Weniger dramatisch verlaufen die ersten Tage und Wochen von Martins Ehe. „Er hat mit Karin eine verlässliche, tolle Frau gefunden, auf die er baut“, sagt Hans Sigl. Nach all den Jahren sei es eine weitreichende und schwerwiegende Entscheidung gewesen, seine Figur heiraten zu lassen. Die Produktion habe es sich reiflich überlegt, schließlich rüttle die Veränderung an den Grundfesten des Charakters und der Art, wie er angelegt sei. Entsprechend habe sie polarisiert: „Es gibt einen regen Austausch mit dem Publikum. Manche finden die Entwicklung gut, andere weniger.“
Dass die Zuschauerinnen und Zuschauer geteilter Meinung seien, sei jedoch nicht überraschend, „schließlich hat es jedes Mal gemischte Reaktionen gegeben, wenn eine neue Frau an seiner Seite aufgetaucht ist“, so der 56-Jährige weiter. Das gehöre einfach dazu und beweise eindrücklich, dass die Leute wirklich aufmerksam zusehen und zuhören. An der Figur des Dr. Martin Gruber selbst gebe es wenig zu rütteln.

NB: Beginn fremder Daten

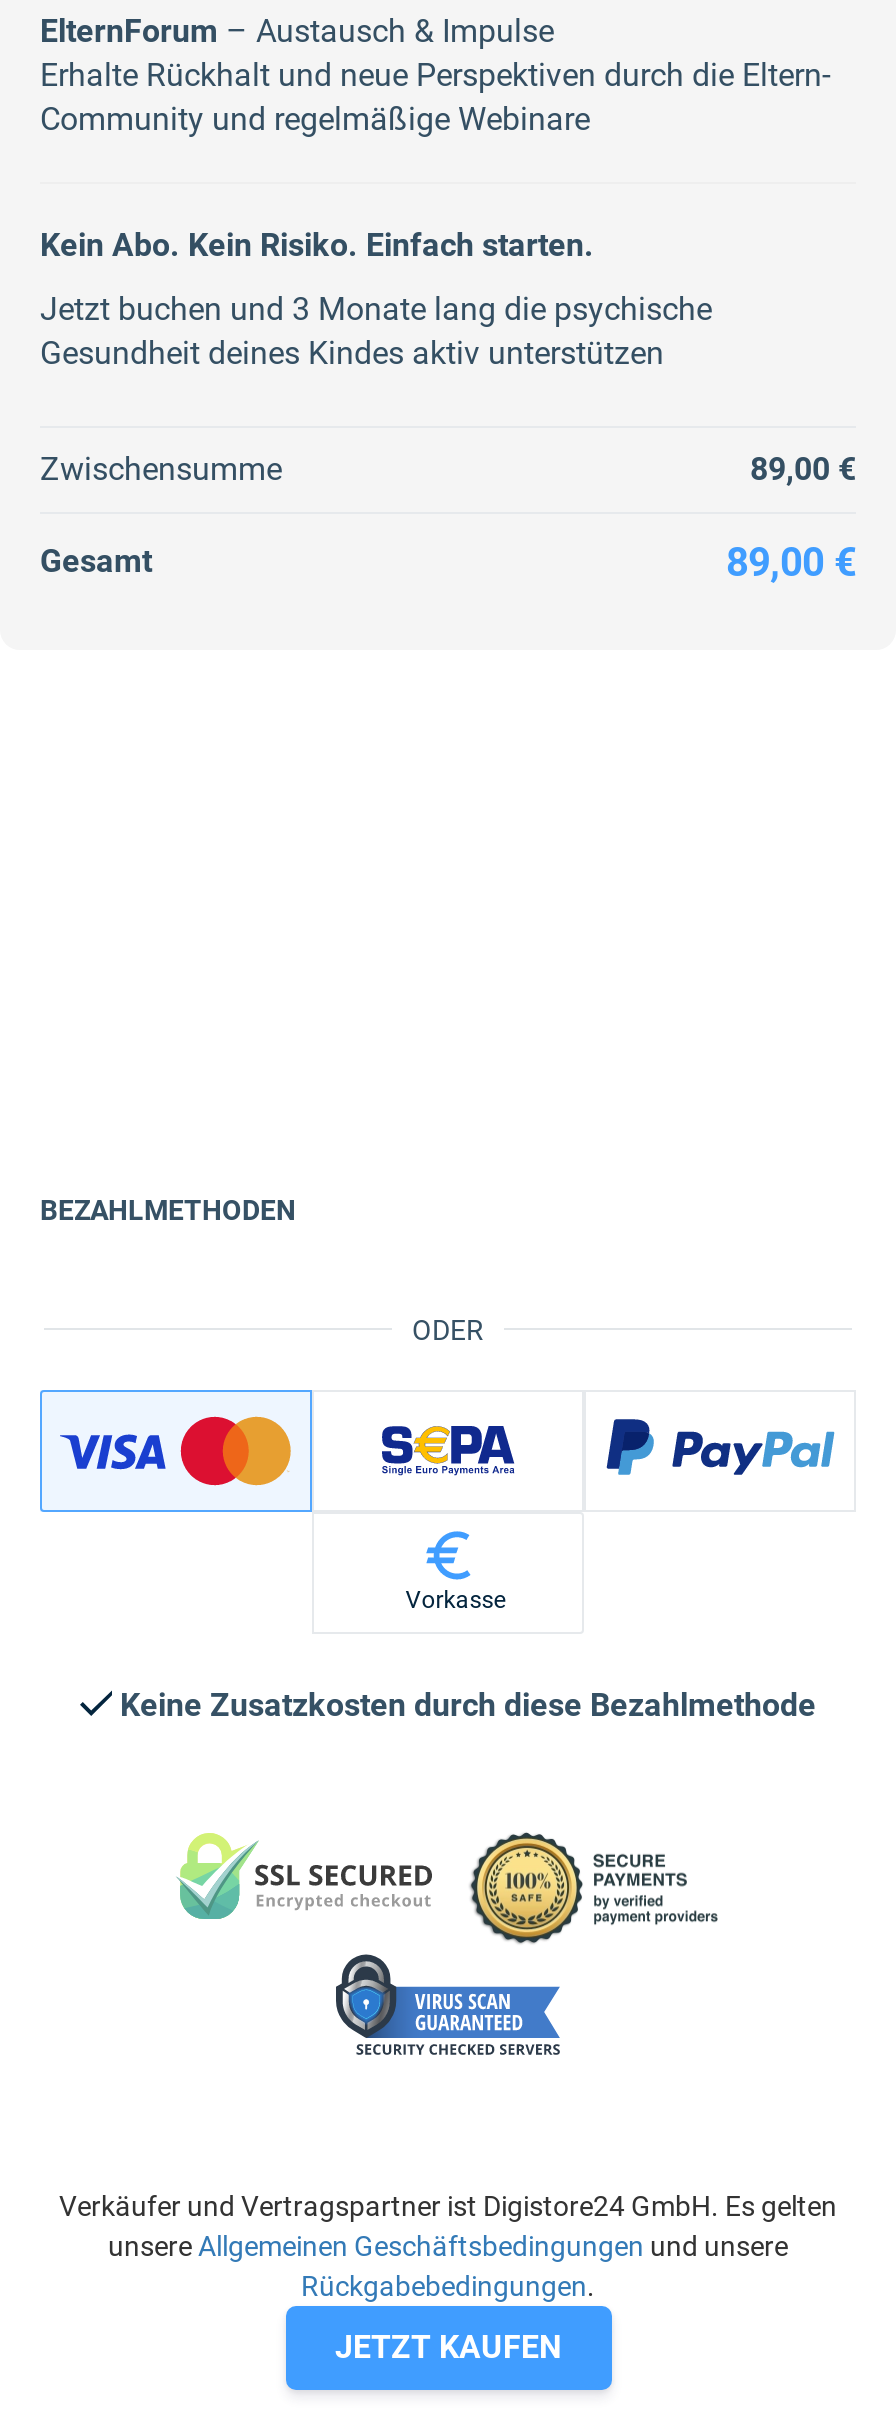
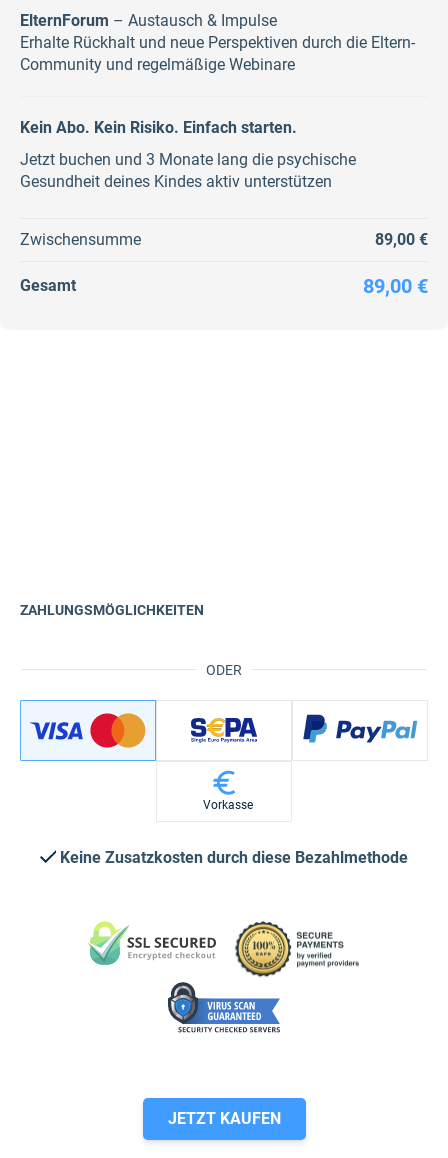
- BEZAHLMETHODEN
+ ZAHLUNGSMÖGLICHKEITEN

- Verkäufer und Vertragspartner ist Digistore24 GmbH. Es gelten
- unsere Allgemeinen Geschäftsbedingungen und unsere
- Rückgabebedingungen.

Hans Sigl sieht Martin Gruber als die Konstante in der „Bergdoktor“- Gleichung und will ihn als leidenschaftlichen Ehemann und Arzt nicht zu eindimensional werden lassen. „Ihn nur als coolen Gutmenschen zu zeigen, ist langweilig. Wir halten immer nach Abgründen Ausschau, nach Ecken und Kanten“, betont der Österreicher. „In dieser Staffel wird man ihn noch mit einem Thema konfrontiert sehen, auf das einige vielleicht schon gewartet haben“, kündigt Sigl an. Etwas Großes komme auf den Bergdoktor zu. Kehrt eine seiner Verflossenen zurück? Oder sein Sohn, der in New York lebt? Taucht ein Kind auf, von dem noch niemand weiß? Wir werden sehen.

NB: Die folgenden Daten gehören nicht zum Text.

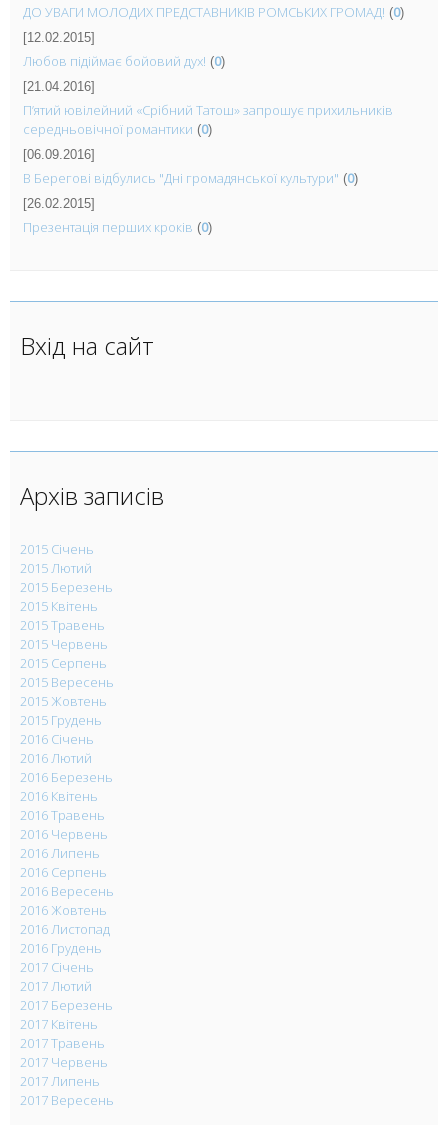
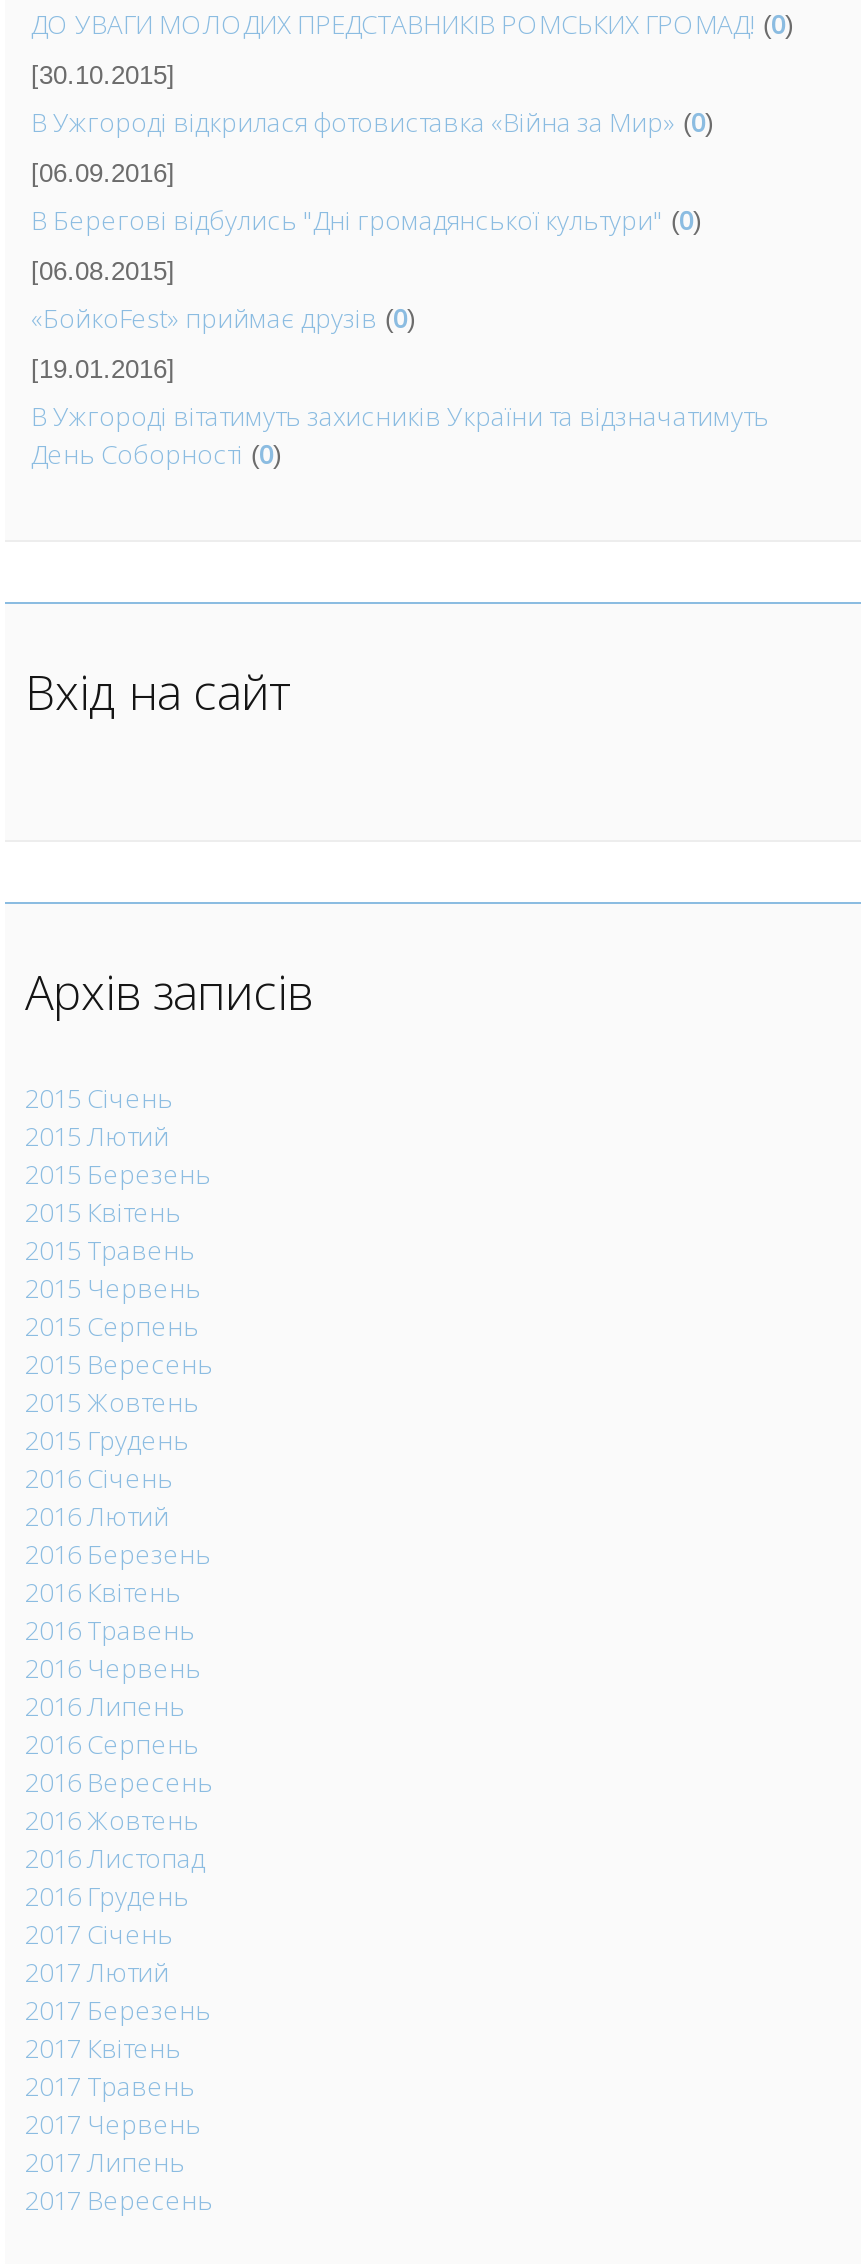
- [12.02.2015]
- Любов підіймає бойовий дух! (0)
- [21.04.2016]
- П’ятий ювілейний «Срібний Татош» запрошує прихильників
- середньовічної романтики (0)
+ [30.10.2015]
+ В Ужгороді відкрилася фотовиставка «Війна за Мир» (0)

moved up: [06.09.2016] | В Берегові відбулись "Дні громадянської культури" (0)

- [26.02.2015]
- Презентація перших кроків (0)
+ [06.08.2015]
+ «БойкоFest» приймає друзів (0)
+ [19.01.2016]
+ В Ужгороді вітатимуть захисників України та відзначатимуть
+ День Соборності (0)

„Der Bergdoktor“: Sendetermine von Staffel 19 in der Übersicht
Die erste Folge der 19. Staffel von „Der Bergdoktor“ wird am 8. Januar 2026 um 20.15 Uhr im ZDF ausgestrahlt. Acht neuen Folgen werden immer donnerstags um 20.15 Uhr gezeigt und laufen eine Woche vorab in der ZDF-Mediathek.. Bekannt ist zudem, dass das ZDF am Donnerstag, dem 12. Februar von den olympischen Winterspielen berichtet und an diesem Tag keine „Der Bergdoktor“-Folge zeigt.